Juillet 2019 est le mois le plus chaud jamais mesuré dans le monde, selon le programme européen Copernicus

Lors de la canicule à la fin du mois, des records de chaleur ont été battus dans plusieurs pays.  

Des Parisiens se rafraîchissent dans les fontaines du Trocadéro à Paris, le 25 juillet 2019. 
Des Parisiens se rafraîchissent dans les fontaines du Trocadéro à Paris, le 25 juillet 2019.  (SAMUEL BOIVIN / NURPHOTO / AFP)

Le mois de juillet 2019 a été le mois le plus chaud jamais mesuré dans le monde, juste au-dessus du mois de juillet 2016, selon un communiqué du service européen Copernicus sur le changement climatique, publié lundi 5 août. 

"Le mois de juillet est généralement le mois le plus chaud de l'année dans le monde, mais selon nos données [ce mois de juillet 2019] est également le mois le plus chaud jamais mesuré, de justesse", a déclaré le chef du service Jean-Noël Thépaut dans un communiqué. "Avec la poursuite des émissions de gaz à effet de serre et l'impact sur l'augmentation mondiale des températures, des records continueront à être battus", a-t-il indiqué. 

Un écart toutefois faible avec juillet 2016 

Selon les données de Copernicus, le mercure est monté en juillet 0,04°C plus haut que le précédent record de juillet 2016, année marquée par l'influence d'un puissant el Niño.

Cet écart est tellement faible qu'il est possible que d'autres organismes de référence, qui collectent et analysent les données de façon un peu différente, ne parviennent pas à la même conclusion, note le communiqué. L'Agence atmosphérique américaine NOAA n'a pas encore publié ses conclusions pour le mois de juillet. 

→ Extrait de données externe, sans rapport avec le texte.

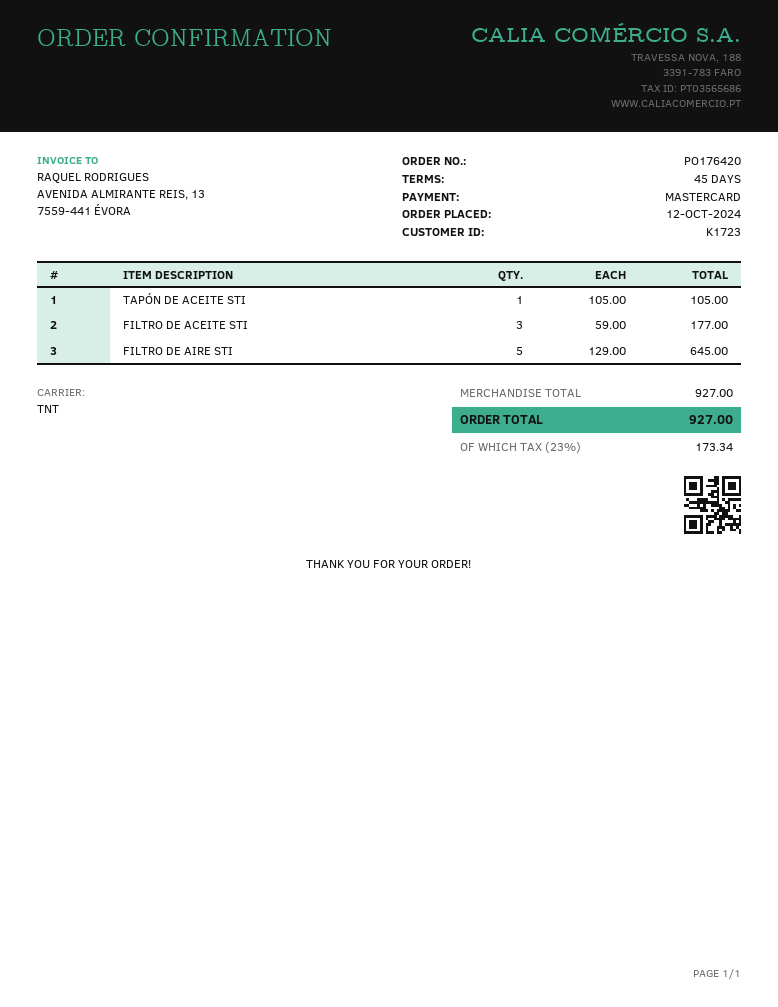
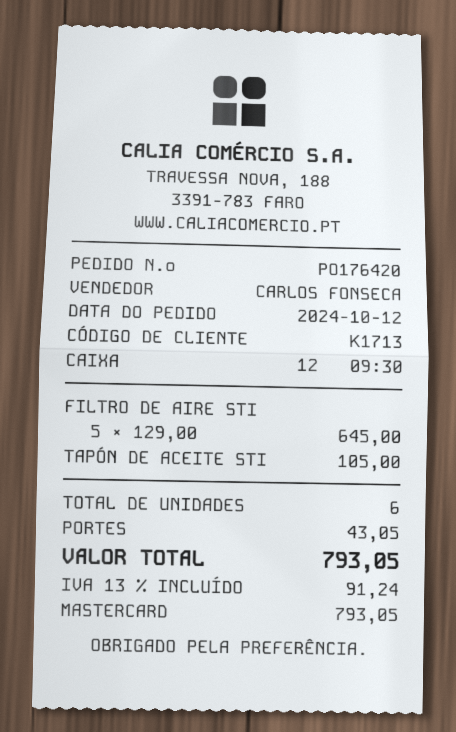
customer number: K1723 -> K1713
FILTRO DE ACEITE STI: 3 x 59.00 = 177.00 -> none
shipping: none -> 43.05
tax: 23% = 173.34 -> 13% = 91.24
total: 927.00 -> 793.05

Le mois de juillet a notamment été marqué par une canicule courte, mais très intense, en Europe de l'Ouest, où plusieurs pays comme l'Allemagne, la Belgique ou les Pays-Bas, ont battu leur record absolu de chaleur. Selon Copernicus, les températures ont également été au-dessus de la normale en Alaska, au Groenland et dans certaines parties de la Sibérie, ainsi qu'en Asie centrale et certaines régions de l'Antarctique.

"Si nous ne faisons rien contre le changement climatique maintenant, ces événements météo extrêmes seront la partie émergée de l'iceberg. Iceberg qui fond rapidement lui-même", a insisté Jean-Noël Thépaut.